La Russie gèle les espoirs d’une trêve en Ukraine. « Un cessez-le-feu est un chemin qui ne mène nulle part », a déclaré le ministre des Affaires étrangères Sergueï Lavrov dans une interview avec des journalistes russes et étrangers, selon qui « des accords fiables sont nécessaires ».

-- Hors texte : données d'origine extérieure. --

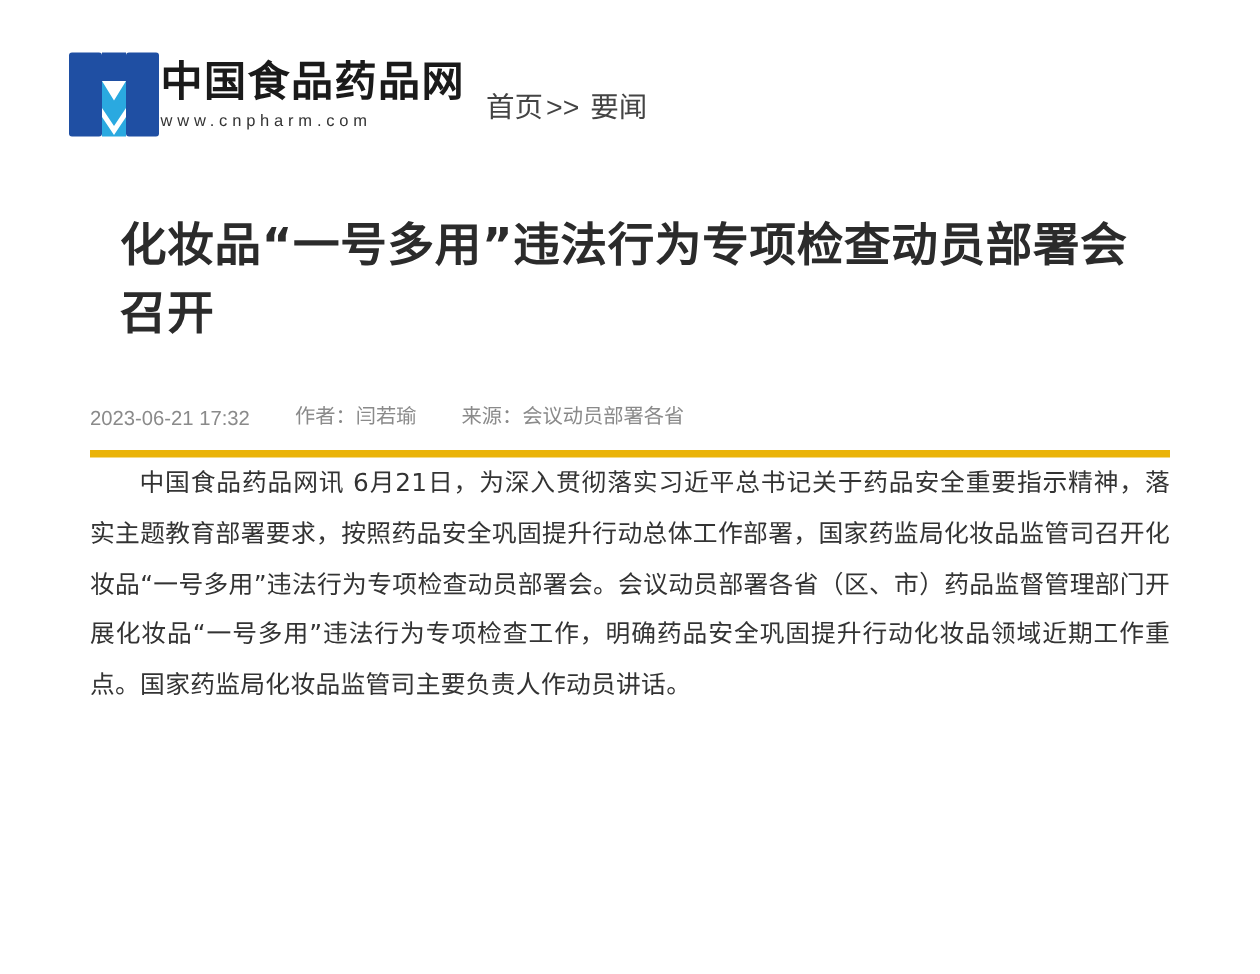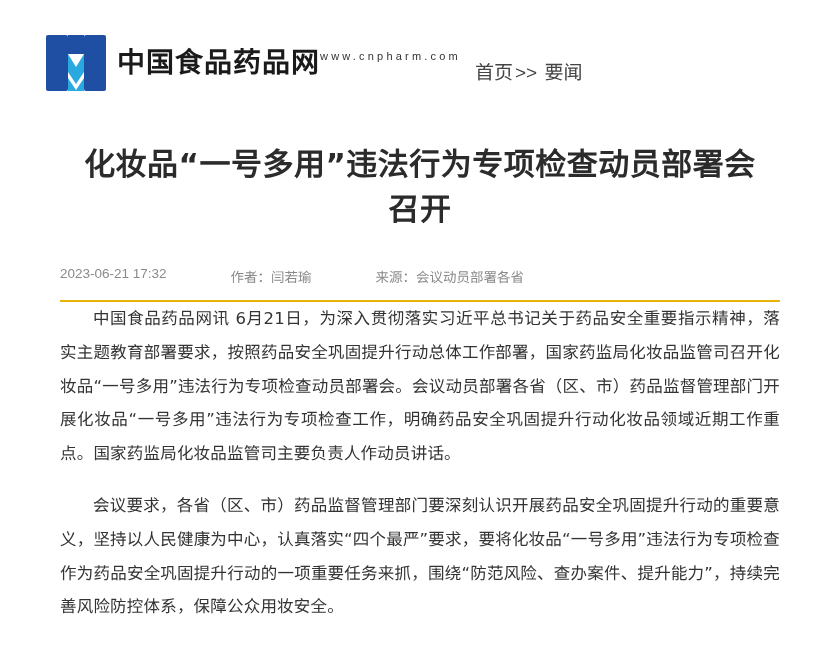"中国食品药品网" .logo-text { flex-direction: none -> column; margin-left: 10px -> none }
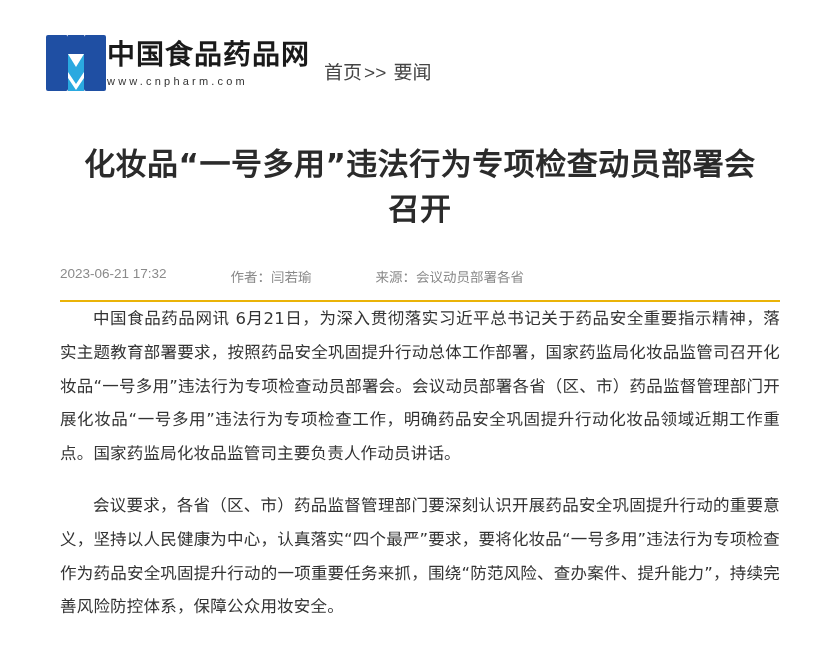"化妆品“一号多用”违法行为专项检查动员部署会召开" .article-title { text-align: center -> left }
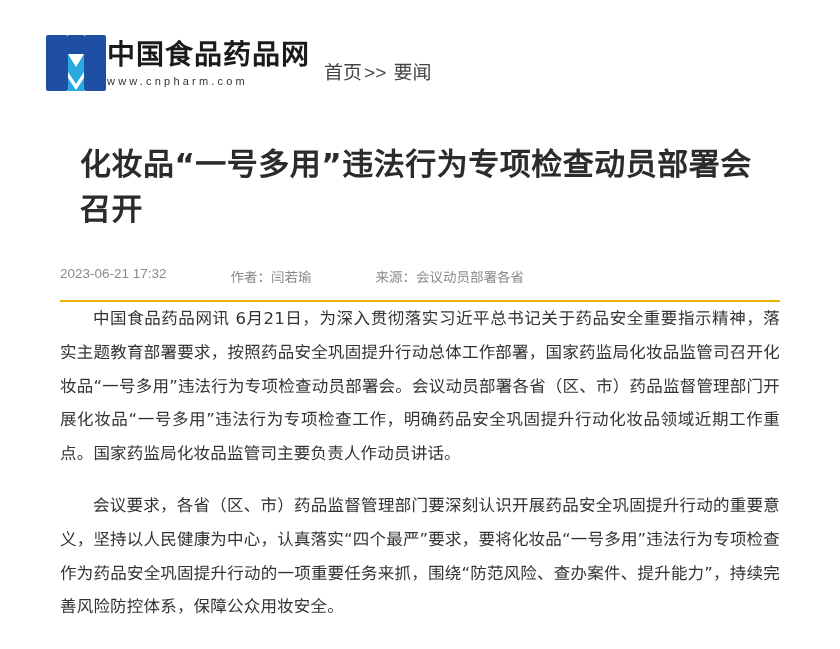"2023-06-21 17:32" .meta-bar { align-items: flex-start -> flex-end; border-bottom: 2px solid #eab308 -> 5px solid #eab308 }
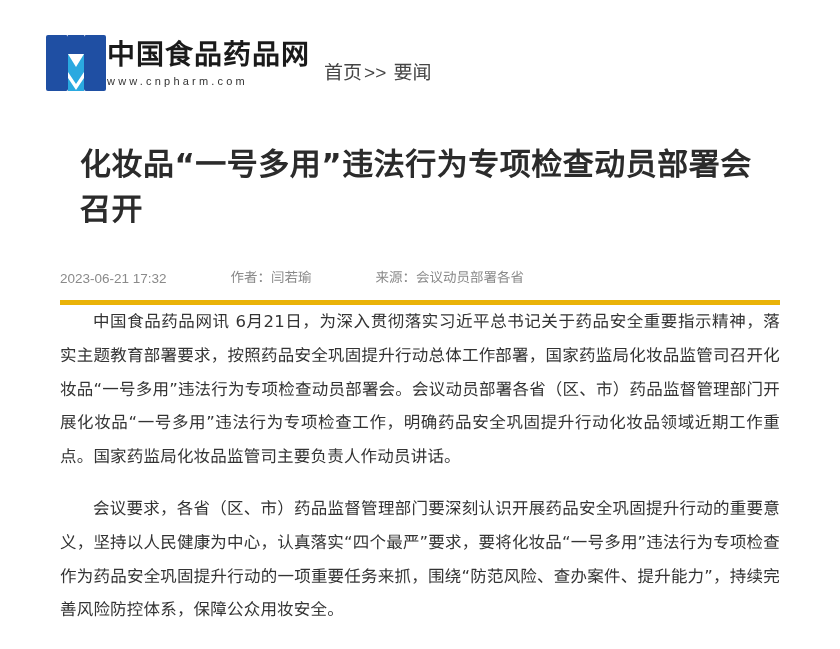"作者：闫若瑜" .meta-item + .meta-item { margin-left: 64px -> 30px }
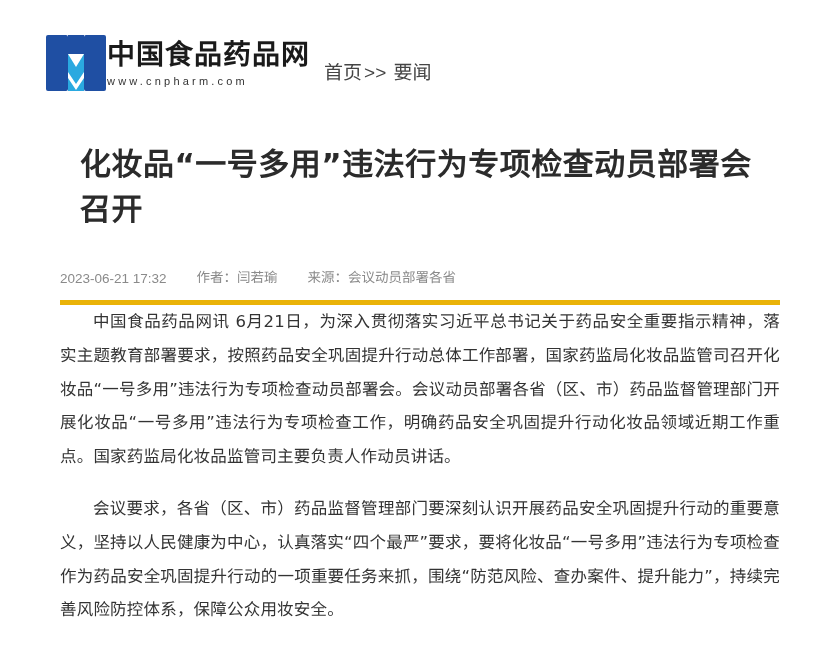"会议要求，各省（区、市）药品监督管理部门要深刻认识开展药品安全巩固提升行动的重要" p { html: <p>会议要求，各省（区、市）药品监督管理部门要深刻认识开展药品安全巩固提升行动的重要意义，坚持以人民健康为中心，认真落实“四个最严”要求，要将化妆品“一号多用”违法行为专项检查作为药品安全巩固提升行动的一项重要任务来抓，围绕“防范风险、查办案件、提升能力”，持续完善风险防控体系，保障公众用妆安全。</p> -> none }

« Beaucoup de choses ont été dites sur cette question. Le président russe en a également parlé. Nous ne nous contenterons pas de bavardages. Jusqu'à présent, nous avons entendu parler de la nécessité de parvenir à un cessez-le-feu, mais personne ne cache que l'objectif d'une trêve est gagner du temps pour continuer à inonder l’Ukraine d’armes et permettre aux forces ukrainiennes de se regrouper, de mobiliser du personnel, etc. », a-t-il noté.
« Le cessez-le-feu est une impasse», a souligné Lavrov. « Nous avons besoin d'accords définitifs et juridiquement contraignants qui documentent les conditions permettant d'assurer la sécurité de la Russie et, bien sûr, les intérêts légitimes de nos voisins, mais d'une manière basée sur le droit international, qui rendra impossible toute violation de tels accords », a-t-il déclaré. . ajouté.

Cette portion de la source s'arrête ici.